Je suis directeur d’une école primaire privée à Montréal. J’ai auparavant dirigé des écoles publiques. Dans les deux cas, j’ai eu, parmi mes élèves, des enfants ayant des besoins particuliers : difficultés d’apprentissage, troubles du langage, difficultés d’adaptation, retards scolaires, etc. Dans les deux cas, j’ai toujours travaillé avec mon équipe pour élaborer des plans d’intervention afin de permettre à ces enfants de surmonter leurs difficultés et de leur offrir des conditions favorisant la réussite.

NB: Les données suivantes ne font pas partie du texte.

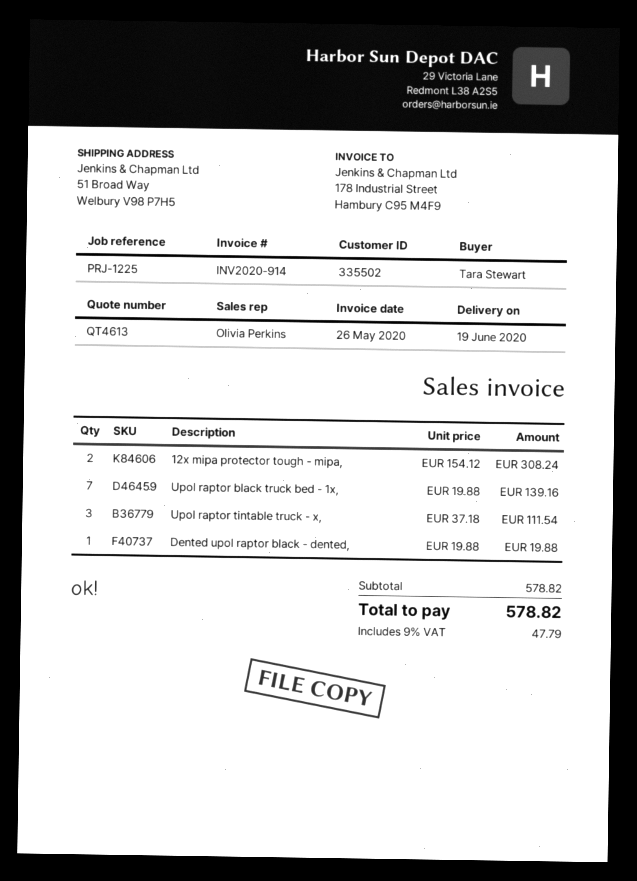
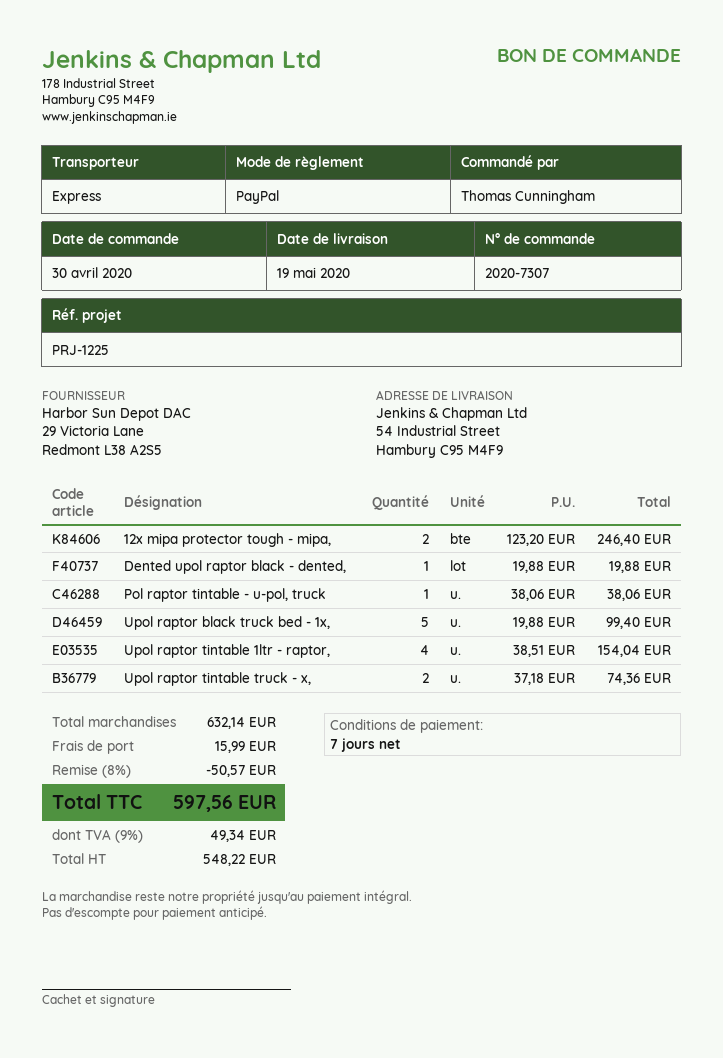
delivery date: 2020-06-19 -> 2020-05-19
ordered by: Tara Stewart -> Thomas Cunningham
ship to: 51 Broad Way, Welbury V98 P7H5 -> 54 Industrial Street, Hambury C95 M4F9
12x mipa protector tough - mipa,: 2 x 154.12 = 308.24 -> 2 x 123.20 = 246.40
Upol raptor black truck bed - 1x,: 7 x 19.88 = 139.16 -> 5 x 19.88 = 99.40
Upol raptor tintable truck - x,: 3 x 37.18 = 111.54 -> 2 x 37.18 = 74.36
Pol raptor tintable - u-pol, truck: none -> 1 x 38.06 = 38.06
Upol raptor tintable 1ltr - raptor,: none -> 4 x 38.51 = 154.04
subtotal: 578.82 -> 632.14
discount: none -> 8% = 50.57
shipping: none -> 15.99
tax: 9% = 47.79 -> 9% = 49.34
total: 578.82 -> 597.56

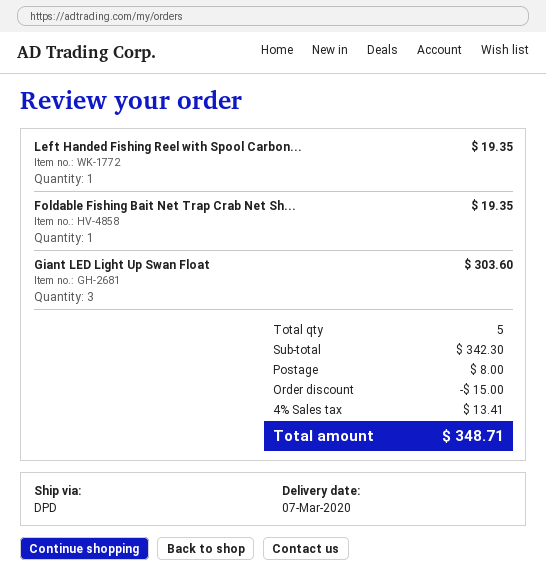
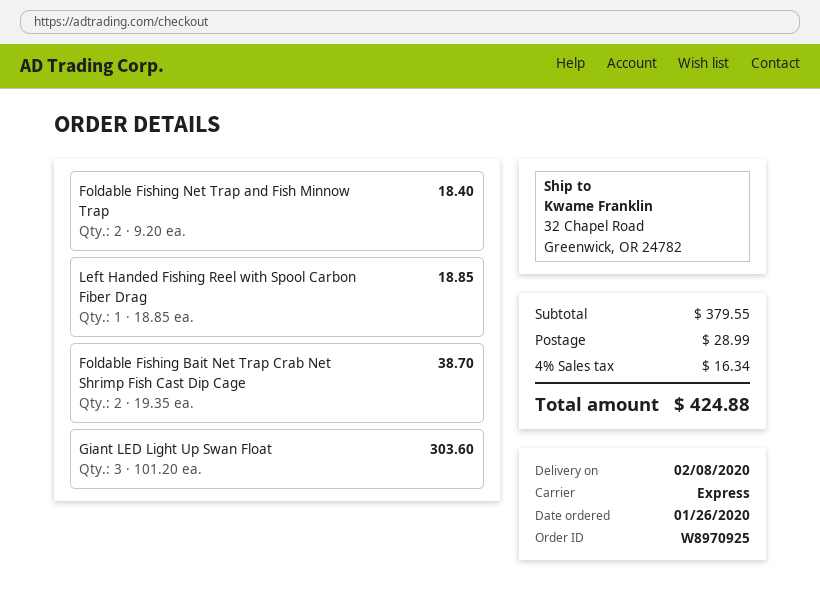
delivery date: 2020-03-07 -> 2020-02-08
shipping method: DPD -> express
Left Handed Fishing Reel with Spool Carbon...: 1 for 19.35 -> 1 for 18.85
Foldable Fishing Bait Net Trap Crab Net Sh...: 1 for 19.35 -> 2 for 38.70
Foldable Fishing Net Trap and Fish Minnow Trap: none -> 2 for 18.40
subtotal: 342.30 -> 379.55
discount: 15.00 -> none
shipping: 8.00 -> 28.99
tax: 4% = 13.41 -> 4% = 16.34
total: 348.71 -> 424.88

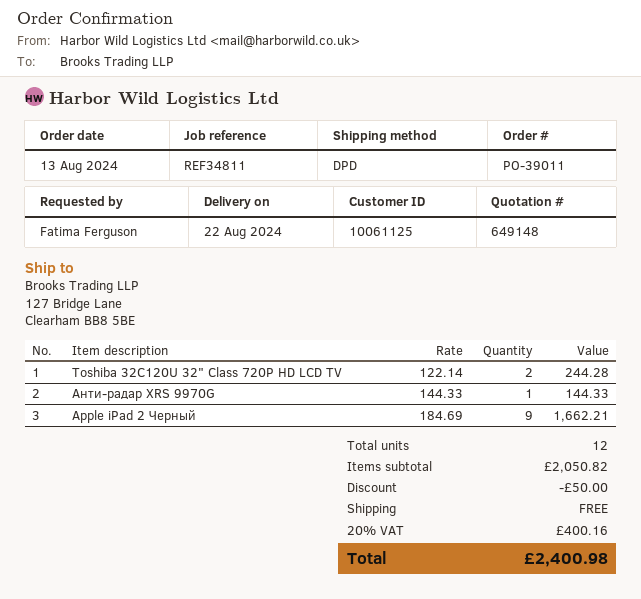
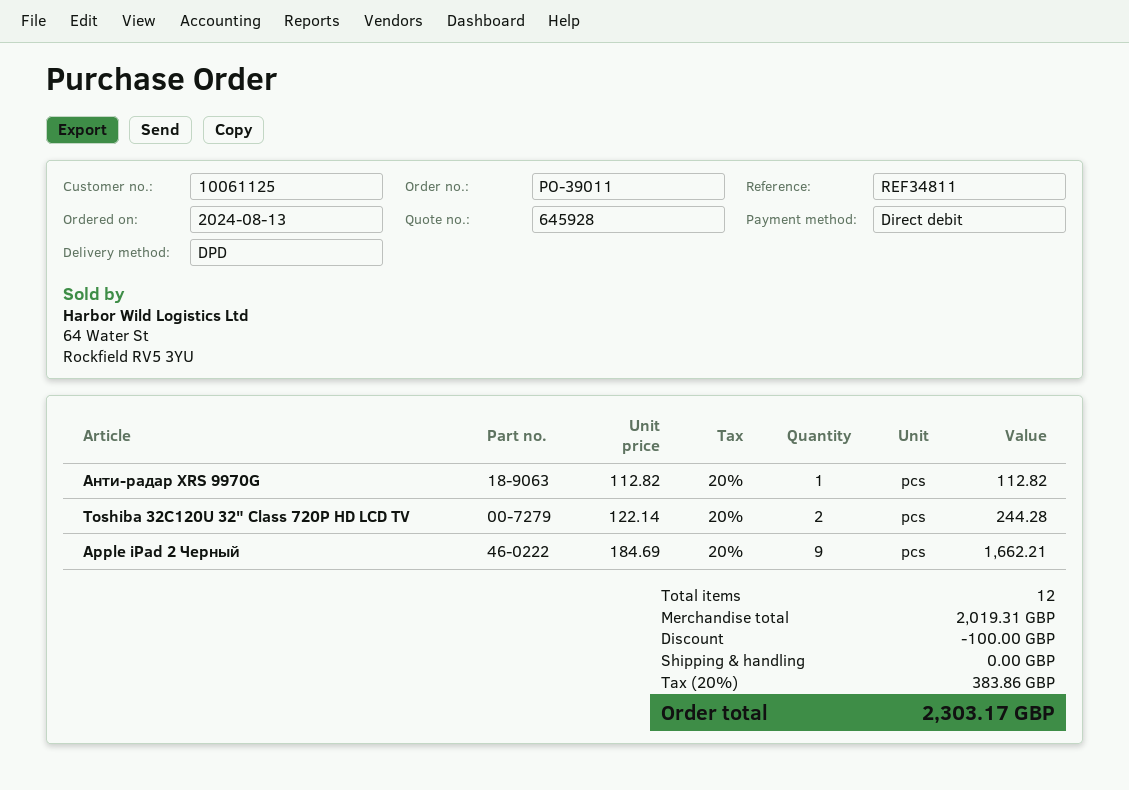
quote number: 649148 -> 645928
Анти-радар XRS 9970G: 1 x 144.33 = 144.33 -> 1 x 112.82 = 112.82
subtotal: 2050.82 -> 2019.31
discount: 50.00 -> 100.00
tax: 20% = 400.16 -> 20% = 383.86
total: 2400.98 -> 2303.17

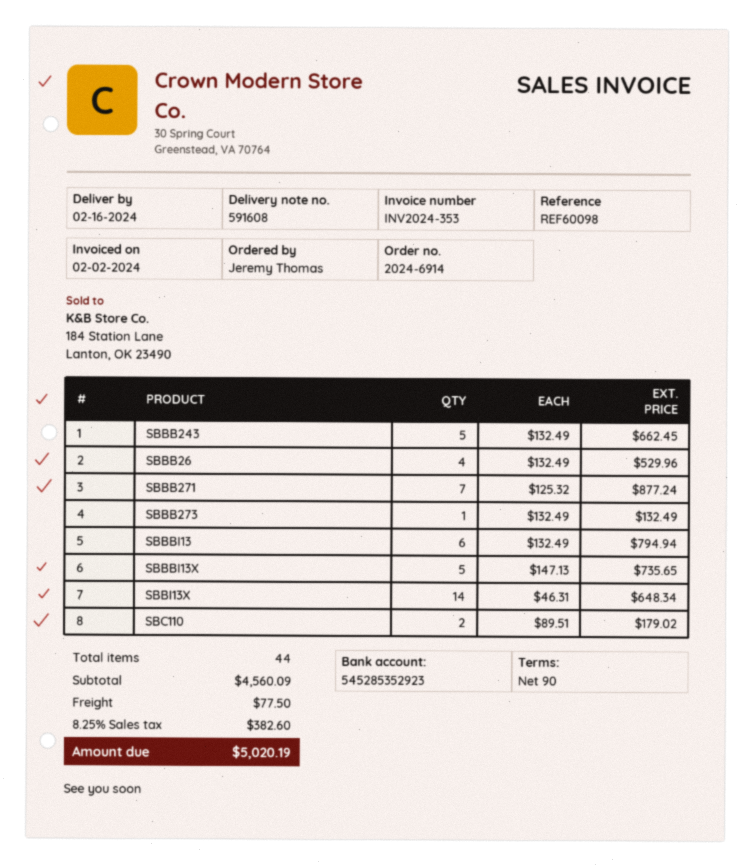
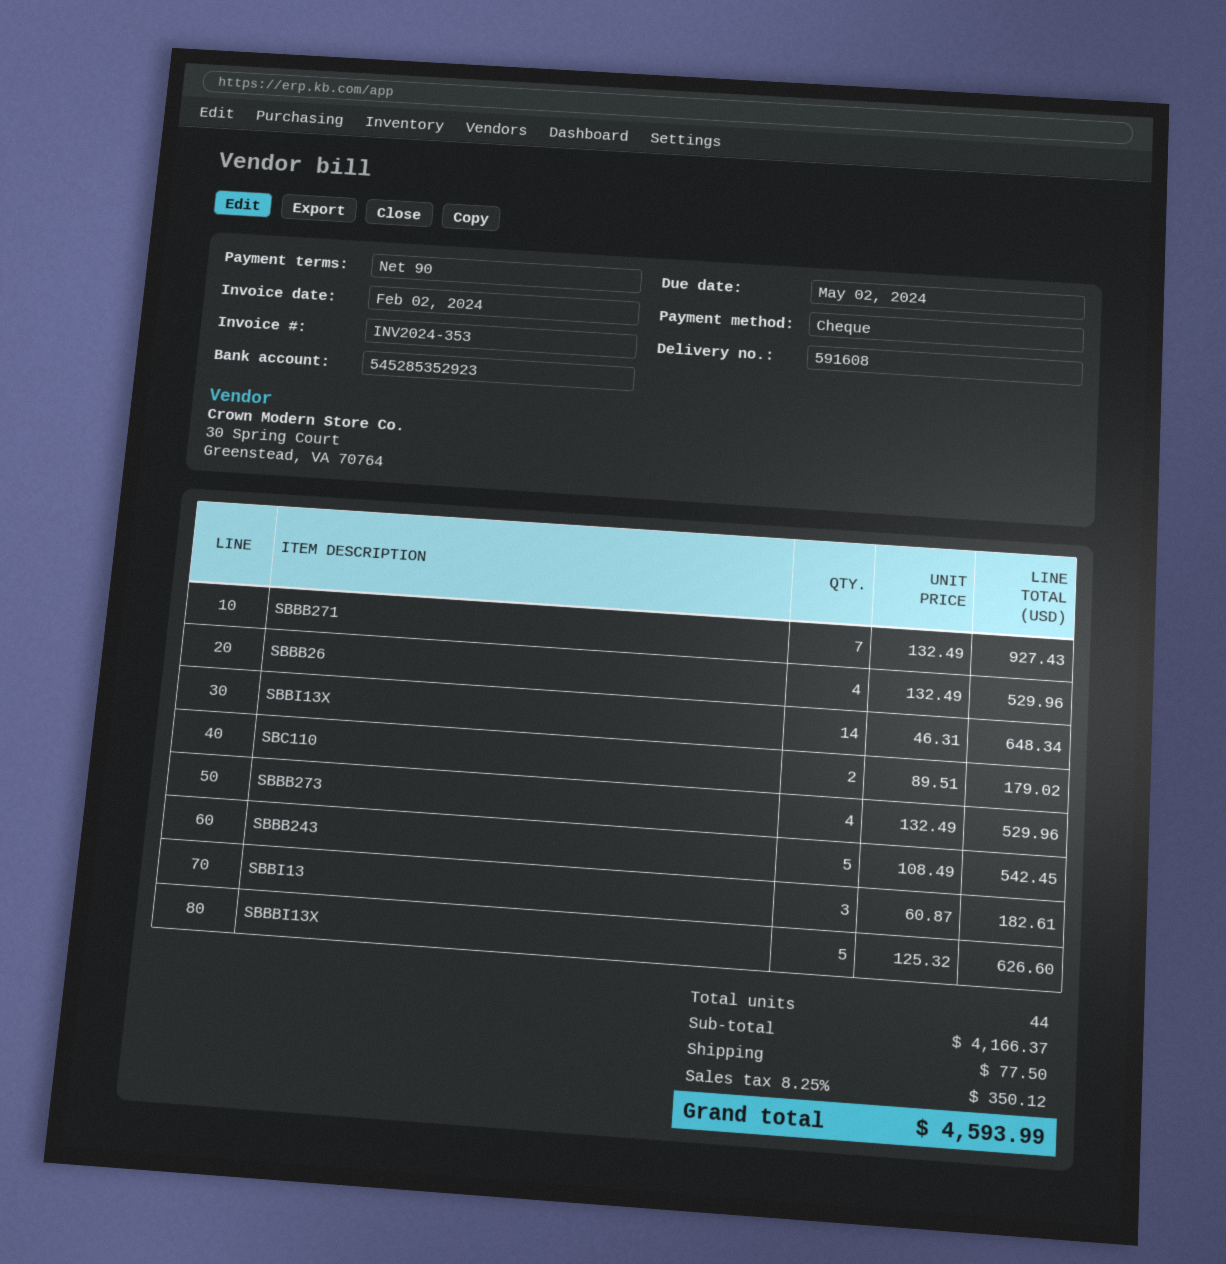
SBBB243: 5 x 132.49 = 662.45 -> 5 x 108.49 = 542.45
SBBB271: 7 x 125.32 = 877.24 -> 7 x 132.49 = 927.43
SBBB273: 1 x 132.49 = 132.49 -> 4 x 132.49 = 529.96
SBBBI13: 6 x 132.49 = 794.94 -> none
SBBBI13X: 5 x 147.13 = 735.65 -> 5 x 125.32 = 626.60
SBBI13: none -> 3 x 60.87 = 182.61
subtotal: 4560.09 -> 4166.37
tax: 8.25% = 382.60 -> 8.25% = 350.12
total: 5020.19 -> 4593.99

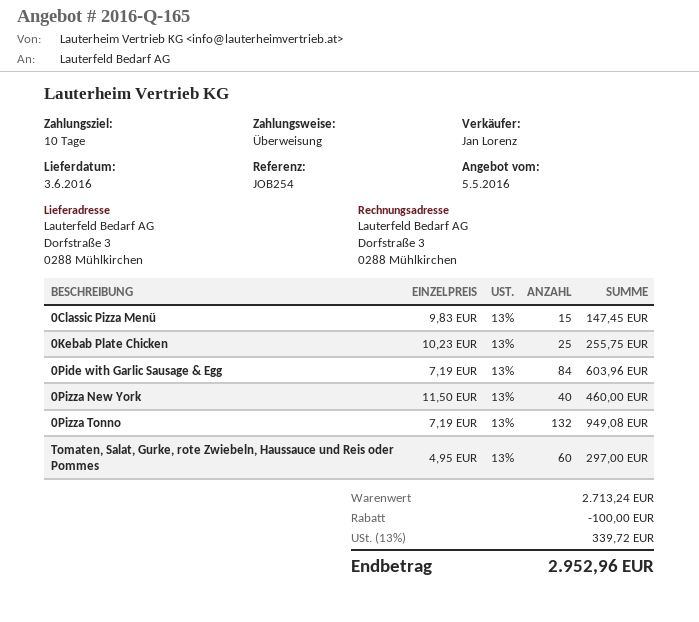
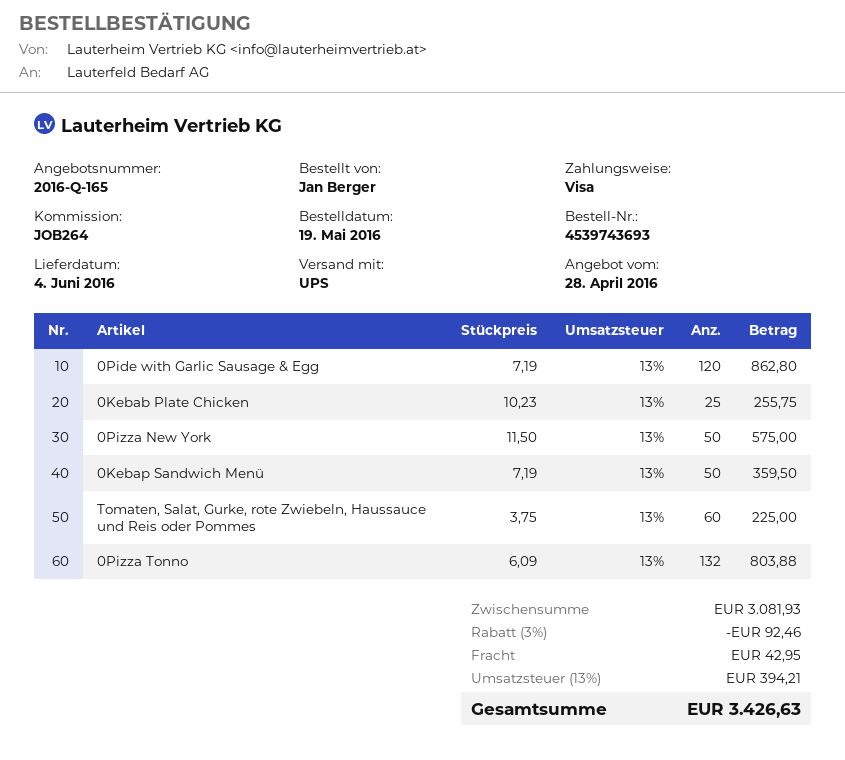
quote date: 2016-05-05 -> 2016-04-28
delivery date: 2016-06-03 -> 2016-06-04
reference: JOB254 -> JOB264
payment method: bank transfer -> Visa
0Classic Pizza Menü: 15 x 9.83 = 147.45 -> none
0Pide with Garlic Sausage & Egg: 84 x 7.19 = 603.96 -> 120 x 7.19 = 862.80
0Pizza New York: 40 x 11.50 = 460.00 -> 50 x 11.50 = 575.00
0Pizza Tonno: 132 x 7.19 = 949.08 -> 132 x 6.09 = 803.88
Tomaten, Salat, Gurke, rote Zwiebeln, Haussauce und Reis oder Pommes: 60 x 4.95 = 297.00 -> 60 x 3.75 = 225.00
0Kebap Sandwich Menü: none -> 50 x 7.19 = 359.50
subtotal: 2713.24 -> 3081.93
discount: 100.00 -> 92.46
shipping: none -> 42.95
tax: 13% = 339.72 -> 13% = 394.21
total: 2952.96 -> 3426.63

La grande différence entre l’école privée et l’école publique ne se situe pas sur le plan des élèves ni du personnel. Elle se situe sur le plan de la gestion de l’école. L’école privée est autonome. Cela lui permet d’avoir une agilité quant à la mise en oeuvre de moyens pour accompagner chaque élève qui lui est confié.

Cette année, notre école offre pour la première fois le programme ID+, créé pour les élèves qui, depuis le début de leur parcours scolaire, ont rencontré des difficultés sur le plan des apprentissages. Ce programme vise à offrir, à travers le programme de formation ordinaire, des conditions avantageuses en vue de favoriser leur réussite. Ainsi, plusieurs adaptations sont proposées pour que l’expérience scolaire de ces élèves soit positive et qu’ils soient en mesure, à la fin de leur primaire, d’entrer au secondaire en étant bien outillés pour réussir.

Dès l’annonce de la mise en place de ce programme, nous avons reçu plusieurs demandes de parents à bout de souffle, à la recherche de ressources pour leur enfant en difficulté. Il est clair qu’il y a un besoin criant de solutions pour ces élèves.

L’école privée offre une solution de rechange à bien des familles qui souhaitent que leur enfant puisse réussir malgré un diagnostic ou de réelles difficultés. Couper le financement aux écoles privées sous prétexte que cela permettrait d’éliminer la ségrégation scolaire, c’est bien mal connaître la réalité des écoles privées, qui sont nombreuses à offrir des solutions intéressantes aux élèves ayant des besoins particuliers, et ce, même si la subvention pour ces EHDAA qui fréquentent l’école privée n’est pas ajustée comme elle l’est pour ceux qui fréquentent l’école publique. Mais ça, c’est un autre débat.